A particularly important component of the soil system is nitrogen, but atmospheric nitrogen (N2) is useless to most plants unless converted to nitrite (NO2) and nitrate (NO3). Much of this conversion is the result of nitrogen-fixing bacteria such as those colonizing the rootlets of legumes; though other plants, such as rice, maize and sorghum may also have the ability to fix nitrogen. (See “Rice, maize and sorghum may be able to fix nitrogen from the air,” in the February 23, 2019, edition of The Economist.) However, since they require aerobic conditions to operate, the soil must contain oxygen as well as nitrogen to form the nitrate. Without it, microbes convert that nitrogen to methane and other compounds that aren’t helpful to the soil community. But again, excessive aeration (as by too-frequent tillage) upsets the rhizobacteria and desiccates the soil. 

Too Much Humus?

I’ve been asked: Is there such a thing as too much humus? I’m no authority, but that never stopped me from having an opinion and here it is. Humus has a marvelous ability to regulate things ­– pH, water retention, ion-exchange capacity, crumb structure, etc. – and I’m inclined to believe it even regulates itself. The higher the humus level, the more oxygen and, in turn, the more rapid the decay. At some level of build-up, the rate of decay of humus will balance with the rate of accumulation. Unless of course something were to cause an anaerobic condition which impeded the decay, such as waterlogging. That’s how vast deposits of peat (fossil humus) are formed, and that’s why when sphagnum peat is added to aerobic soils (e.g., your garden), it resumes the decay that was interrupted by interment thousands of years earlier. At some point humus regains a balance, unless we continue to over-aerate the soil by tillage to where it is consumed by oxidation (read burned-out).

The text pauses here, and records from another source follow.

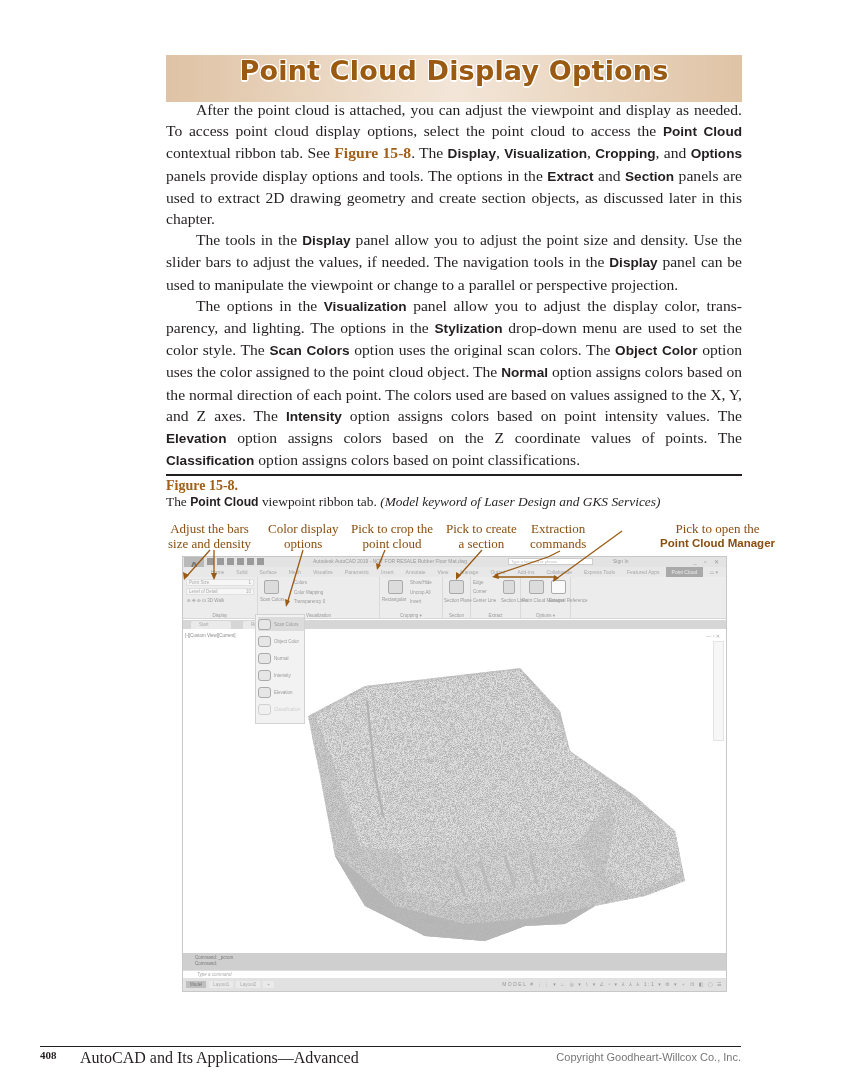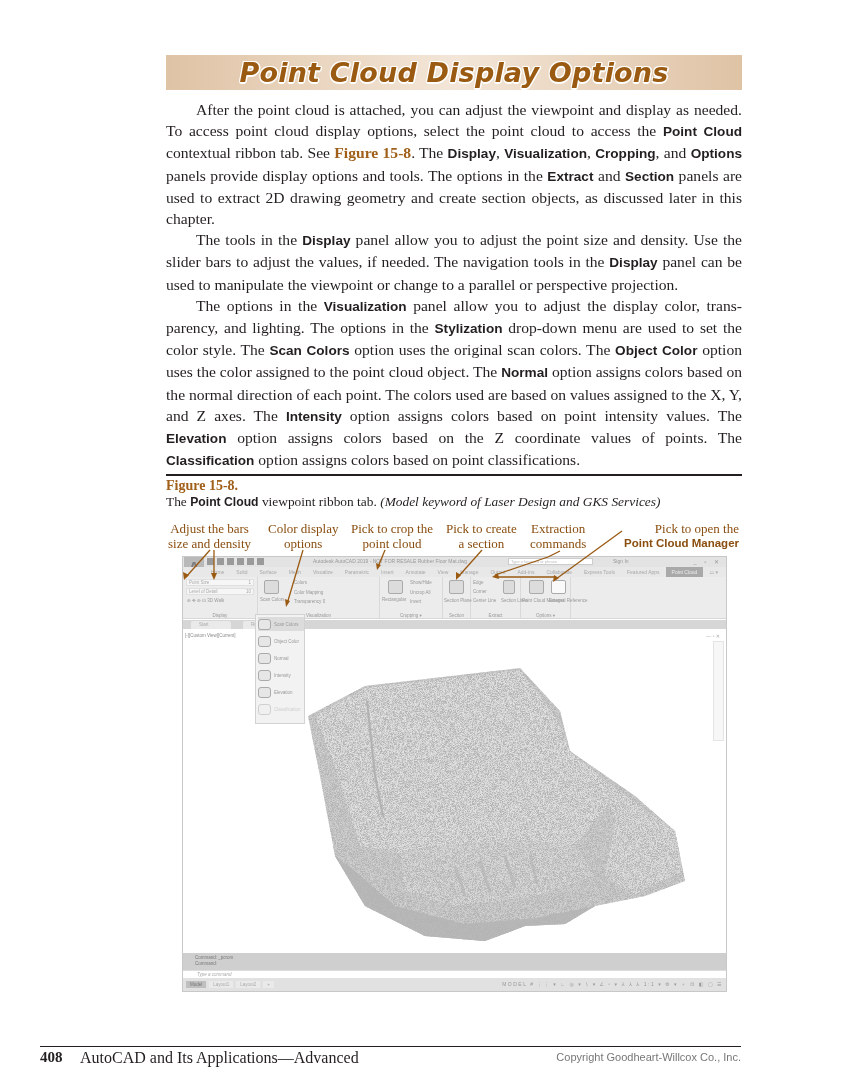"Point Cloud Display Options" .title-bar { align-items: center -> flex-start; font-style: italic -> none; height: 35px -> 47px }
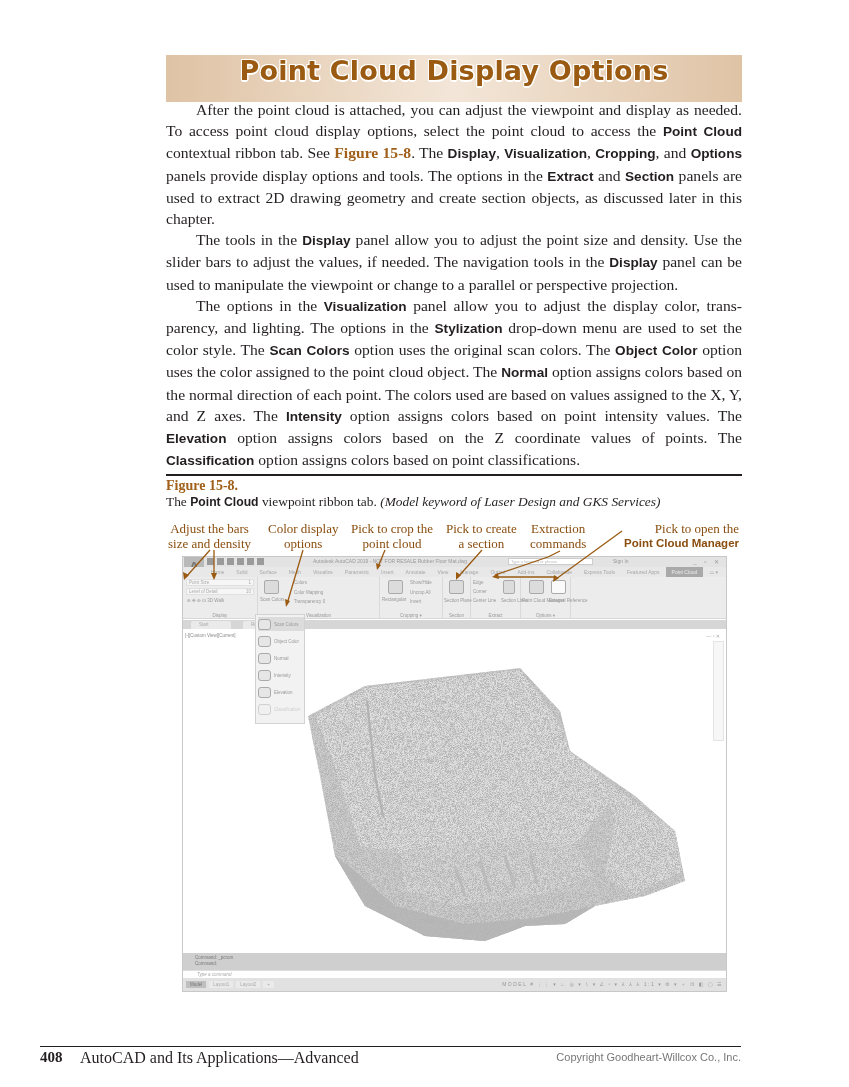"Pick to open the" div.callout { left: 624px -> 660px; text-align: right -> center }
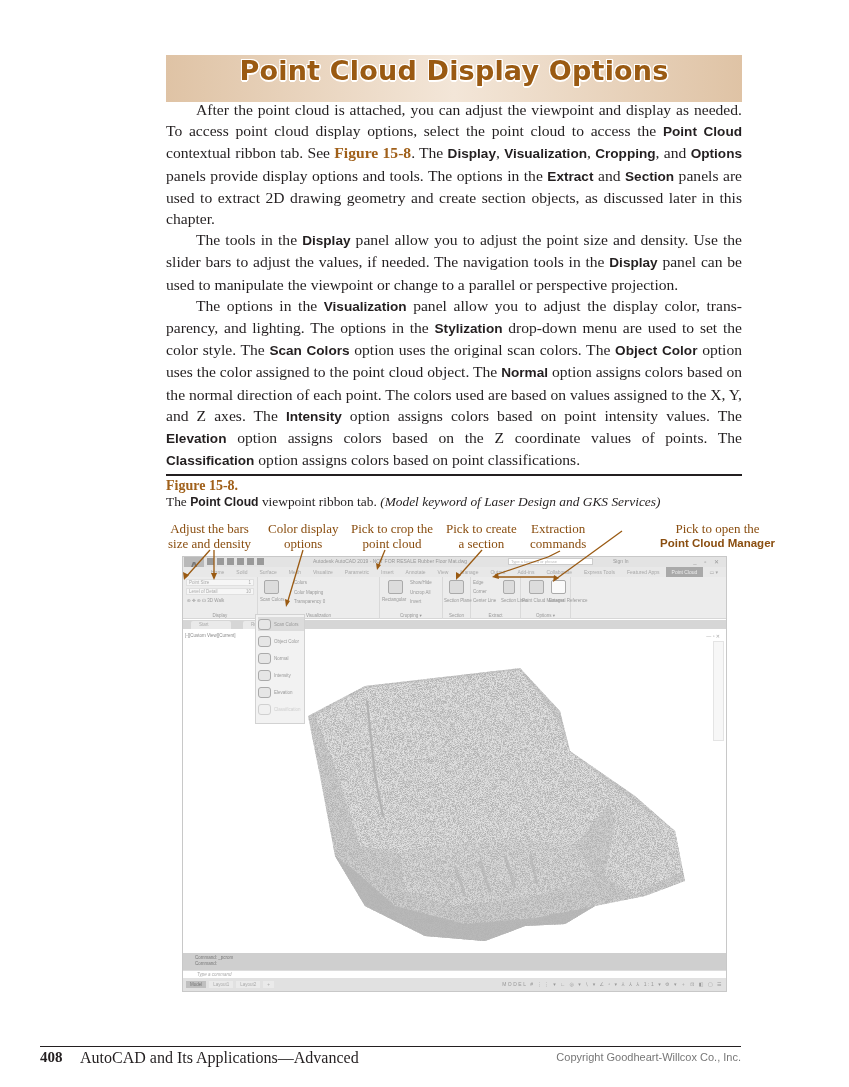"408" .pagenum { font-size: 15px -> 11px }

So far I’m only discussing sequestration of carbon, hydrogen, oxygen and nitrogen for purposes for building and maintaining soil tilth, which is really big; however, some will likely point out the importance for pulling a lot of carbon out of the atmosphere by incorporating it, with the other three elements, in humus as a means for mitigating global warming. Others will advocate creating biochar for sequestering reduced carbon for centuries. I have no argument with either of those practices, but I wouldn’t like us to get feeling so good about removing that relatively tiny amount of carbon from the atmosphere while blithely living our lives so that vast amounts of fossil carbon continue to be released. Even if we turn the top 12 inches of all our soils into pure biochar, it would be dwarfed by the burning of fossil fuels. I used to be in the mining business and I learned to appreciate the slogan: “Leave it there.” 

That’s all the more reason we need to examine our farming practices – even organic practices – with a very critical eye and constantly ask ourselves “whence and wither” questions like where did this stuff come from, where does it end up going, and what did it take to do all that. Only then can we approach a truly sustainable food system.